What is required: Within the records below, how many lines hold the string "padding"? State that number and nothing else.

Material for this exercise:
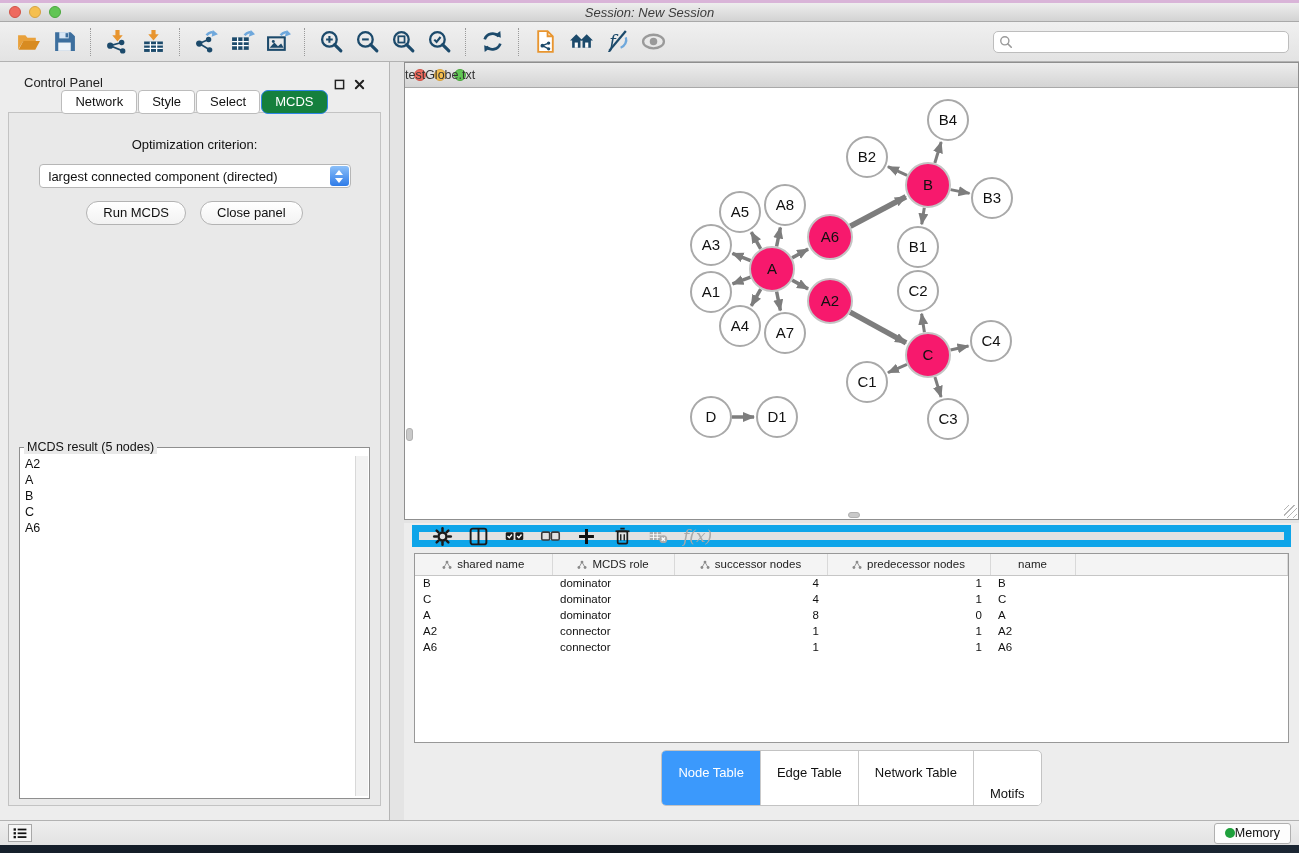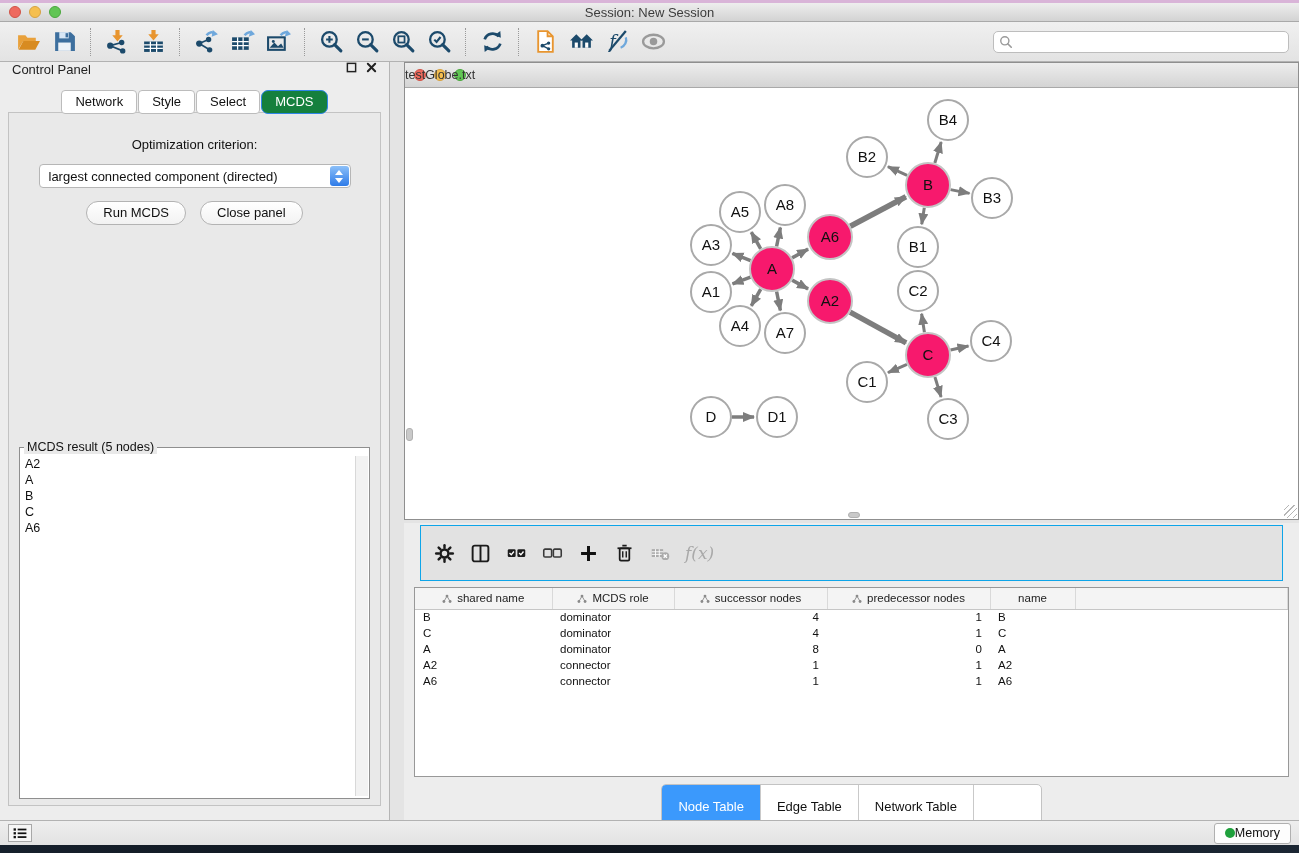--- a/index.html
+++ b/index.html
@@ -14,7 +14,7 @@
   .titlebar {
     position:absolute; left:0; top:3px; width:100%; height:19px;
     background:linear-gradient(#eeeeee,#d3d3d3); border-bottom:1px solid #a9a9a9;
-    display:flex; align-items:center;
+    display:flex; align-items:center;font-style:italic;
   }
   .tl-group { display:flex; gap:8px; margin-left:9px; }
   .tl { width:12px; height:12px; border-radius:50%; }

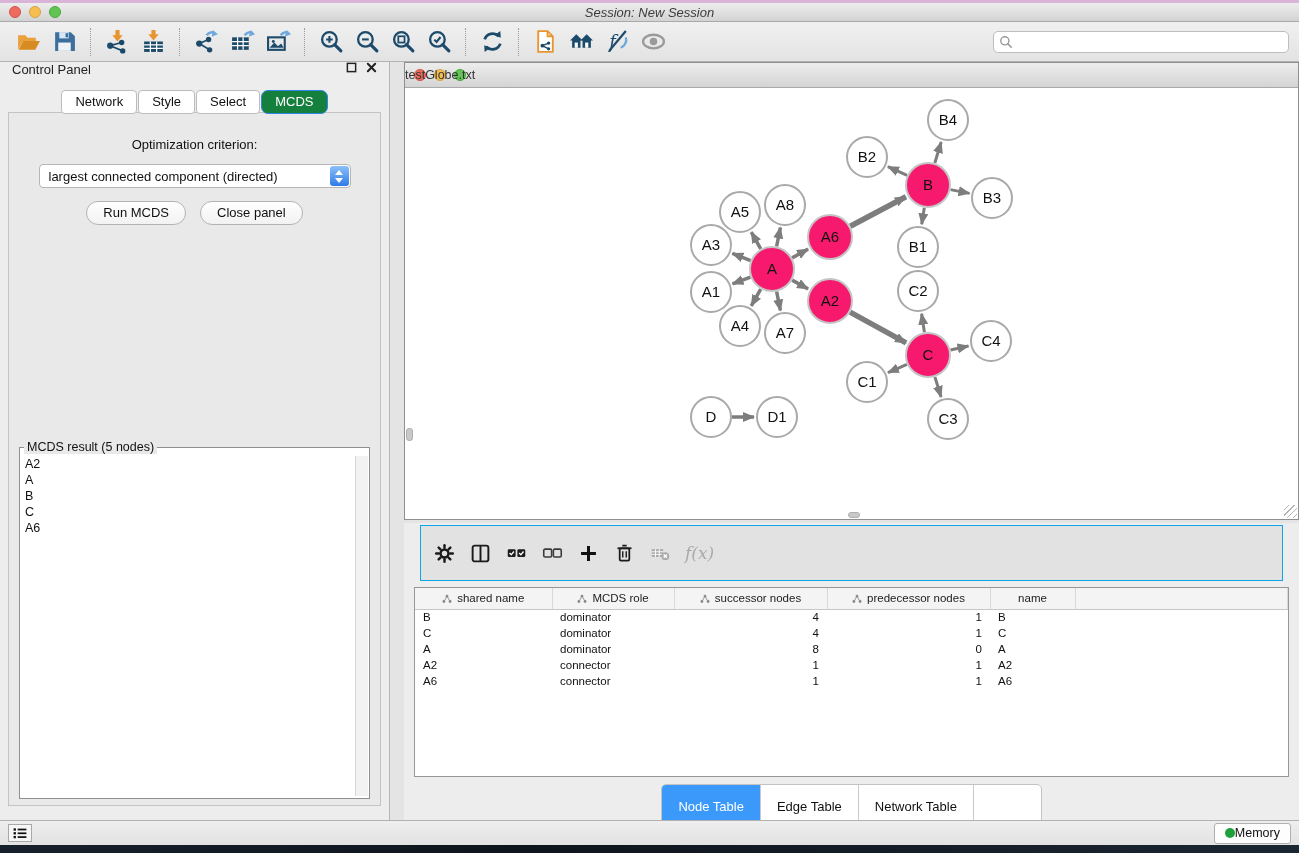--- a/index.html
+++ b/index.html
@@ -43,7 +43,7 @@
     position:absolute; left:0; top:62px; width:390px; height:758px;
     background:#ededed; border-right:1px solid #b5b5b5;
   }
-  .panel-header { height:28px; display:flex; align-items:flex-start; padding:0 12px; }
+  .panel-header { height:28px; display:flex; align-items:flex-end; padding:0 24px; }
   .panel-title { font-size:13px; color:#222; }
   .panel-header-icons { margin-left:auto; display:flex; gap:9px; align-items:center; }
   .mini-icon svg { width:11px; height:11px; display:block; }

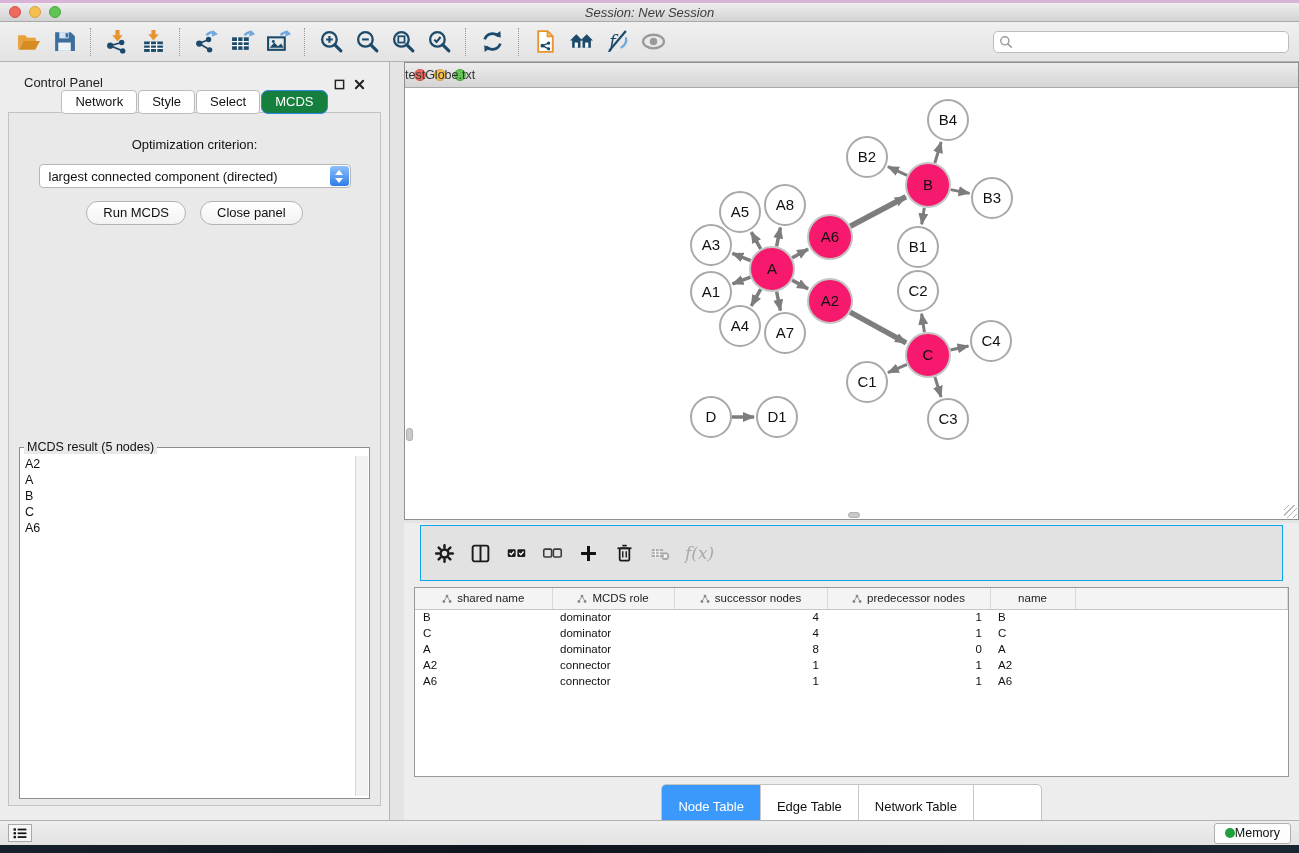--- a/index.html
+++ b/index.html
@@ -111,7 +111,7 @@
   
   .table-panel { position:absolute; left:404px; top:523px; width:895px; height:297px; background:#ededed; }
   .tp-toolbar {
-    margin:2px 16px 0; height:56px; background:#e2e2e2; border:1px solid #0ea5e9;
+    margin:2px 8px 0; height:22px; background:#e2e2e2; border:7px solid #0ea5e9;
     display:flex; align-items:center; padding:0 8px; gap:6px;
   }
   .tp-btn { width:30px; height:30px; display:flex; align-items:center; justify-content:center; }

Result for this task: 3